*** Opening DATASET ENTRIES ***

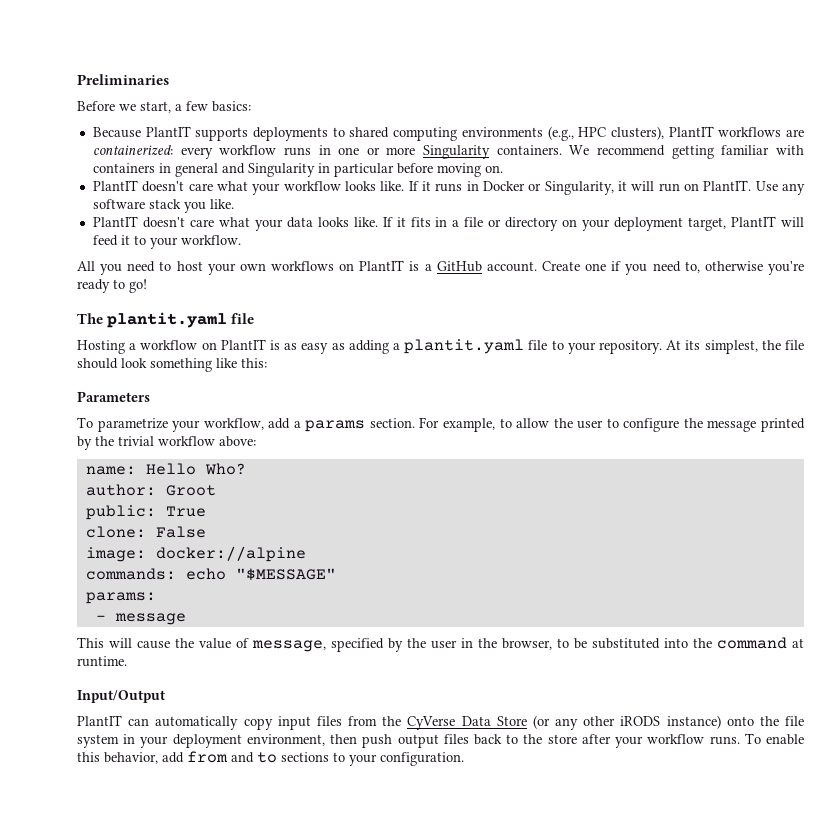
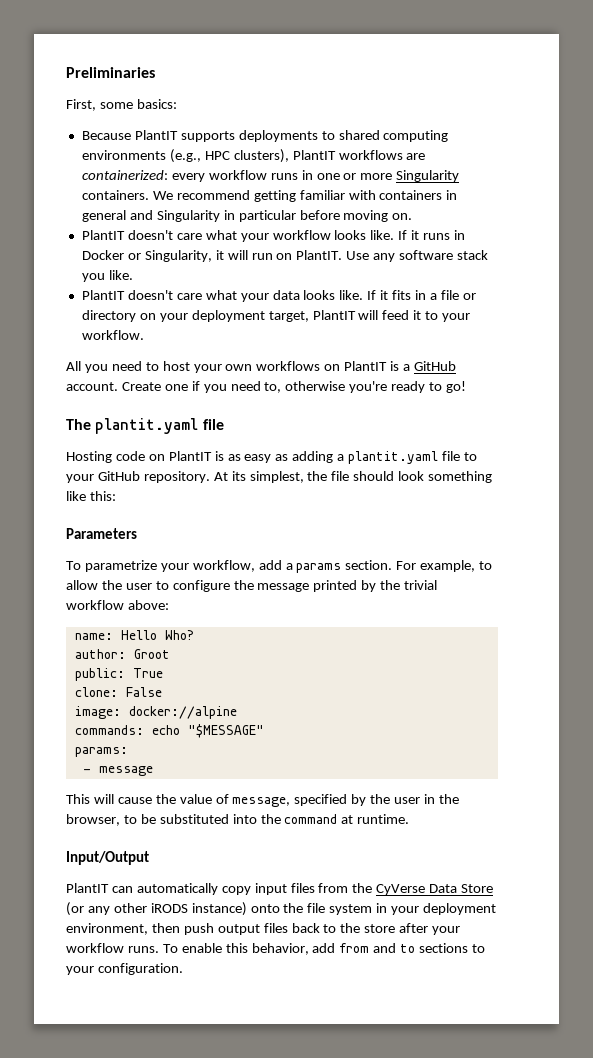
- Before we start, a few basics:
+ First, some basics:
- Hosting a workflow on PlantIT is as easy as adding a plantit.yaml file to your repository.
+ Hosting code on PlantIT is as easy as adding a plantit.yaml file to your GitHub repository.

*** Closing DATASET ENTRIES ***
*** Opening DATASET ENTRIES ***

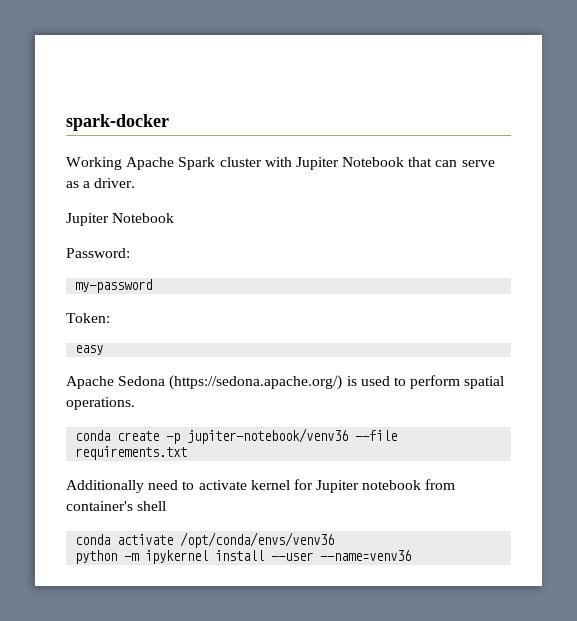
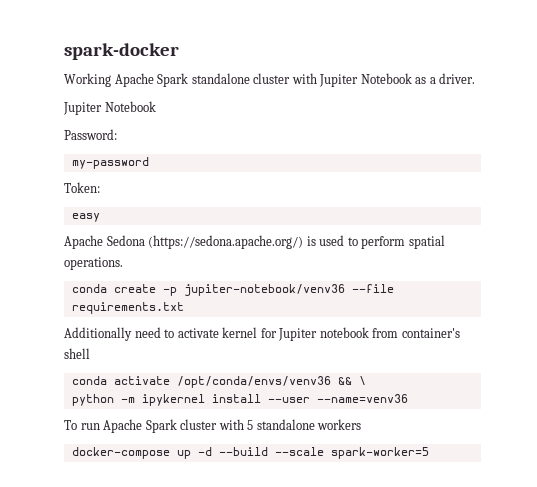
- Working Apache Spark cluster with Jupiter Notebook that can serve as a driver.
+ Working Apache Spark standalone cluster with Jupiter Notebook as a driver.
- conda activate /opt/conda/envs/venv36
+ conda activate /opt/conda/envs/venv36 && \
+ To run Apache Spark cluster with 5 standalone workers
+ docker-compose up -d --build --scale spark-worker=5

*** Closing DATASET ENTRIES ***

PROBLEM:
Out of the records above, pull each line containing the word "PlantIT".

ANSWER FOR THIS EXERCISE:
- Hosting a workflow on PlantIT is as easy as adding a plantit.yaml file to your repository.
+ Hosting code on PlantIT is as easy as adding a plantit.yaml file to your GitHub repository.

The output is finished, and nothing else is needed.